Exact copy, no pictures: reproduce every record below as it stands.
>>>>>
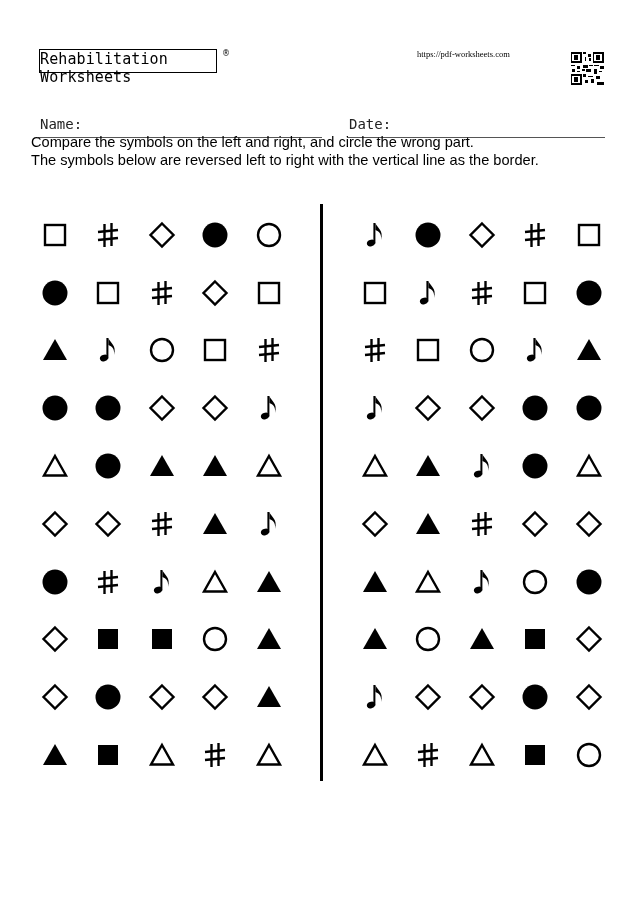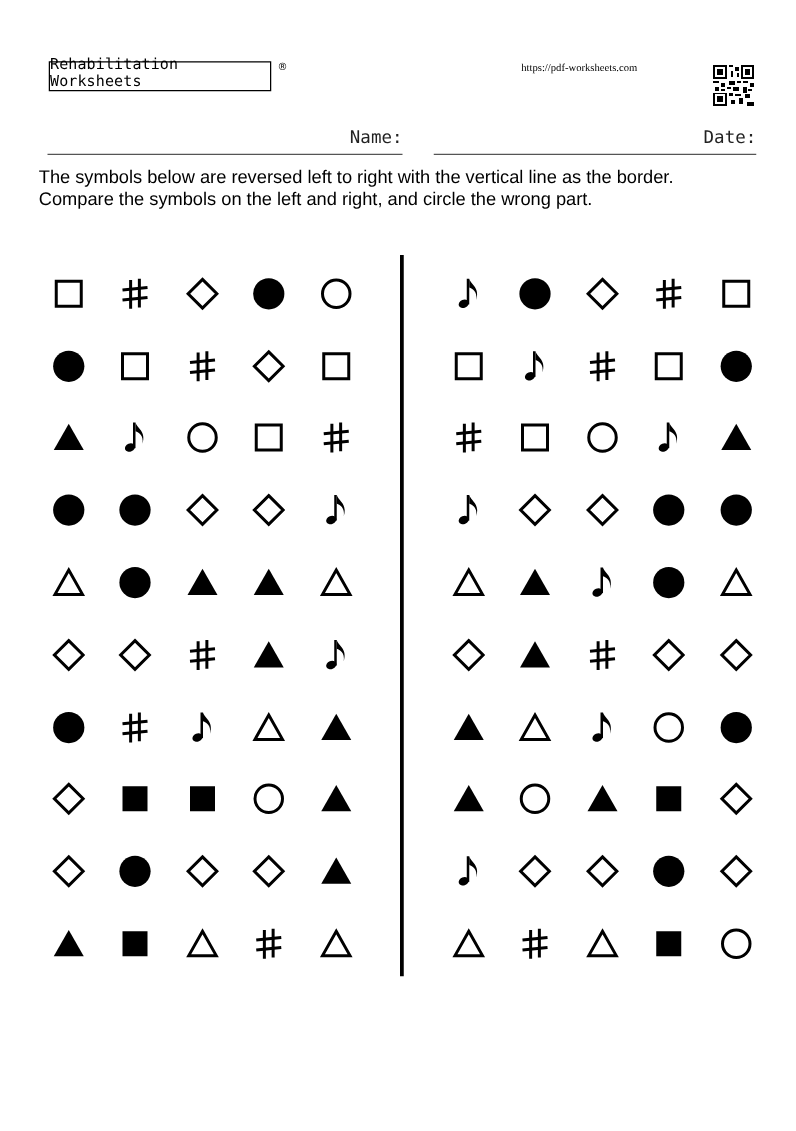--- a/index.html
+++ b/index.html
@@ -1,21 +1,21 @@
 <!DOCTYPE html>
 <html><head>
   <meta charset="utf-8">
   <style>
     html, body { margin: 0; padding: 0; background: #ffffff; }
     body { width: 637px; height: 905px; position: relative; overflow: hidden; font-family: "Liberation Sans", sans-serif; color: #000; }
-    .title-box { position: absolute; left: 39px; top: 49px; width: 178px; height: 24px; border: 1px solid #000; box-sizing: border-box; font-family: "DejaVu Sans Mono", monospace; font-size: 12px; display: flex; align-items: flex-end; justify-content: center; letter-spacing: 0.1px; }
+    .title-box { position: absolute; left: 39px; top: 49px; width: 178px; height: 24px; border: 1px solid #000; box-sizing: border-box; font-family: "DejaVu Sans Mono", monospace; font-size: 15px; display: flex; align-items: flex-start; justify-content: center; letter-spacing: 0.1px; }
     .reg { position: absolute; left: 222px; top: 49px; font-size: 8px; font-family: "DejaVu Sans", sans-serif; }
     .url { position: absolute; left: 417px; top: 49px; font-family: Liberation Serif, serif; font-size: 8.5px; }
     .qr { position: absolute; left: 570px; top: 52px; width: 34px; height: 33px; }
-    .field { position: absolute; top: 102px; font-family: "DejaVu Sans Mono", monospace; font-size: 14px; color: #222; padding-left: 2px; padding-bottom: 2px; border-bottom: 1px solid #555; box-sizing: border-box; height: 22px; text-align: right; }
+    .field { position: absolute; top: 116px; font-family: "DejaVu Sans Mono", monospace; font-size: 14px; color: #222; padding-left: 2px; padding-bottom: 2px; border-bottom: 1px solid #555; box-sizing: border-box; height: 22px; }
     .field.name { left: 38px; width: 284px; }
     .field.date { left: 347px; width: 258px; }
     .instr { position: absolute; left: 31px; top: 133px; font-size: 14.6px; line-height: 18px; white-space: nowrap; }
     .divider { position: absolute; left: 320px; top: 204px; width: 3px; height: 577px; background: #000; }
     .grid { position: absolute; top: 206px; display: grid; grid-template-columns: repeat(5, 53.5px); grid-auto-rows: 57.8px; }
     .grid.left { left: 28px; }
     .grid.right { left: 348px; }
     .cell { display: flex; align-items: center; justify-content: center; }
     .cell svg { width: 28px; height: 28px; display: block; }
   </style>
@@ -66,22 +66,22 @@
 </svg>
 
 <div class="field name">
   <span>Name:</span>
 </div>
 <div class="field date">
   <span>Date:</span>
 </div>
 
 <div class="instr">
+  <div>Compare the symbols on the left and right, and circle the wrong part.</div>
   <div>The symbols below are reversed left to right with the vertical line as the border.</div>
-  <div>Compare the symbols on the left and right, and circle the wrong part.</div>
 </div>
 
 <div class="grid left" id="grid-left">
     <div class="cell">
       <svg viewBox="0 0 28 28">
         <rect x="4" y="4" width="20" height="20" fill="none" stroke="#000" stroke-width="2.4"></rect>
       </svg>
     </div>
     <div class="cell">
       <svg viewBox="0 0 28 28">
<<<<<
- Solution
--- a/index.html
+++ b/index.html
@@ -1,21 +1,21 @@
 <!DOCTYPE html>
 <html><head>
   <meta charset="utf-8">
   <style>
     html, body { margin: 0; padding: 0; background: #ffffff; }
     body { width: 637px; height: 905px; position: relative; overflow: hidden; font-family: "Liberation Sans", sans-serif; color: #000; }
-    .title-box { position: absolute; left: 39px; top: 49px; width: 178px; height: 24px; border: 1px solid #000; box-sizing: border-box; font-family: "DejaVu Sans Mono", monospace; font-size: 12px; display: flex; align-items: flex-end; justify-content: center; letter-spacing: 0.1px; }
+    .title-box { position: absolute; left: 39px; top: 49px; width: 178px; height: 24px; border: 1px solid #000; box-sizing: border-box; font-family: "DejaVu Sans Mono", monospace; font-size: 15px; display: flex; align-items: flex-start; justify-content: center; letter-spacing: 0.1px; }
     .reg { position: absolute; left: 222px; top: 49px; font-size: 8px; font-family: "DejaVu Sans", sans-serif; }
     .url { position: absolute; left: 417px; top: 49px; font-family: Liberation Serif, serif; font-size: 8.5px; }
     .qr { position: absolute; left: 570px; top: 52px; width: 34px; height: 33px; }
-    .field { position: absolute; top: 102px; font-family: "DejaVu Sans Mono", monospace; font-size: 14px; color: #222; padding-left: 2px; padding-bottom: 2px; border-bottom: 1px solid #555; box-sizing: border-box; height: 22px; text-align: right; }
+    .field { position: absolute; top: 116px; font-family: "DejaVu Sans Mono", monospace; font-size: 14px; color: #222; padding-left: 2px; padding-bottom: 2px; border-bottom: 1px solid #555; box-sizing: border-box; height: 22px; }
     .field.name { left: 38px; width: 284px; }
     .field.date { left: 347px; width: 258px; }
     .instr { position: absolute; left: 31px; top: 133px; font-size: 14.6px; line-height: 18px; white-space: nowrap; }
     .divider { position: absolute; left: 320px; top: 204px; width: 3px; height: 577px; background: #000; }
     .grid { position: absolute; top: 206px; display: grid; grid-template-columns: repeat(5, 53.5px); grid-auto-rows: 57.8px; }
     .grid.left { left: 28px; }
     .grid.right { left: 348px; }
     .cell { display: flex; align-items: center; justify-content: center; }
     .cell svg { width: 28px; height: 28px; display: block; }
   </style>
@@ -66,22 +66,22 @@
 </svg>
 
 <div class="field name">
   <span>Name:</span>
 </div>
 <div class="field date">
   <span>Date:</span>
 </div>
 
 <div class="instr">
+  <div>Compare the symbols on the left and right, and circle the wrong part.</div>
   <div>The symbols below are reversed left to right with the vertical line as the border.</div>
-  <div>Compare the symbols on the left and right, and circle the wrong part.</div>
 </div>
 
 <div class="grid left" id="grid-left">
     <div class="cell">
       <svg viewBox="0 0 28 28">
         <rect x="4" y="4" width="20" height="20" fill="none" stroke="#000" stroke-width="2.4"></rect>
       </svg>
     </div>
     <div class="cell">
       <svg viewBox="0 0 28 28">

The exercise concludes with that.